My 8 year battle with OCD- raising awareness❤️

Of the few mental struggles I’ve dealt with in my past, OCD is by far the scariest and the hardest. Obsessive compulsive disorder is one of the most debilitating disorders out there and tries to take away every single thing that’s good in your life. I’ve briefly spoken in previous blogs about my battle but I’ve never really opened up about it’s true impact on my life, but with lockdown this year the rise in OCD cases has risen massively and I want to do everything in my power to help those suffering.

So what is OCD?

OCD is an anxiety disorder which creates either obsessive and intrusive thoughts or compulsions (e.g. actions, like touching a light switch 8 times).

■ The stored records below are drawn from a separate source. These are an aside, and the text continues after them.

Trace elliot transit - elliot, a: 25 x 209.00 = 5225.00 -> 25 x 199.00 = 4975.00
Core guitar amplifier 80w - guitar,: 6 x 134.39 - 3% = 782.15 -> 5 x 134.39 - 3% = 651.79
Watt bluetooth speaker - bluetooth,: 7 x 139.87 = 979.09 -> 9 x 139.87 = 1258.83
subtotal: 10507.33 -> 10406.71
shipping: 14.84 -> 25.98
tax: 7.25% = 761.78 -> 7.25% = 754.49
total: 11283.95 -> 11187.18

Imagine having to touch every light switch you see 8 times….it’s time consuming and hard to hide but the consequences of not doing this are much worse. If you fail to carry out these compulsions it causes great distress and in my case I thought if I didn’t, my family would die. Sounds stupid right? When you have OCD it feels as real as anything else. It’s so distressing that some suffers will commit suicide. This is why raising awareness is so important!❣️

The part that no one talks about

As well as compulsions, and in my opinion, the worst part of OCD is intrusive thoughts. These can be so unbelievably scary and will do anything and everything to take away everything good in your life. OCD will try to sabotage your relationships, job and self-esteem. They create false images and thoughts that are mentally distressing and cause physical reactions. They feel so real and make you feel as far away from yourself as possible.

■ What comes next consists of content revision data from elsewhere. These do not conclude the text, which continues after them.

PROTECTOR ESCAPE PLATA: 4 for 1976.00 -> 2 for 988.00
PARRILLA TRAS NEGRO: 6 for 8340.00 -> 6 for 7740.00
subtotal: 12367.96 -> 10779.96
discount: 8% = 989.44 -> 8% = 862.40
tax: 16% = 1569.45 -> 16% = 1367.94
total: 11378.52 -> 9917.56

The first time I ever experienced these thoughts was in lockdown and I had no idea what they were. Now I’m usually good at knowing what’s going on in my head, I have good control but this time….I was lost, scared and had no idea what to do.

Eventually I decided to do some research and what I found was exhilarating. In fact, even though I have suffered with OCD on and off for years, I never knew OCD was so complex. There are hundreds of types-

See the source image

If this blog reaches just one person who is suffering without even knowing, I will be forever grateful.❤️

So how do you combat OCD?

(This is not professional advice but based upon my own experience of recovery).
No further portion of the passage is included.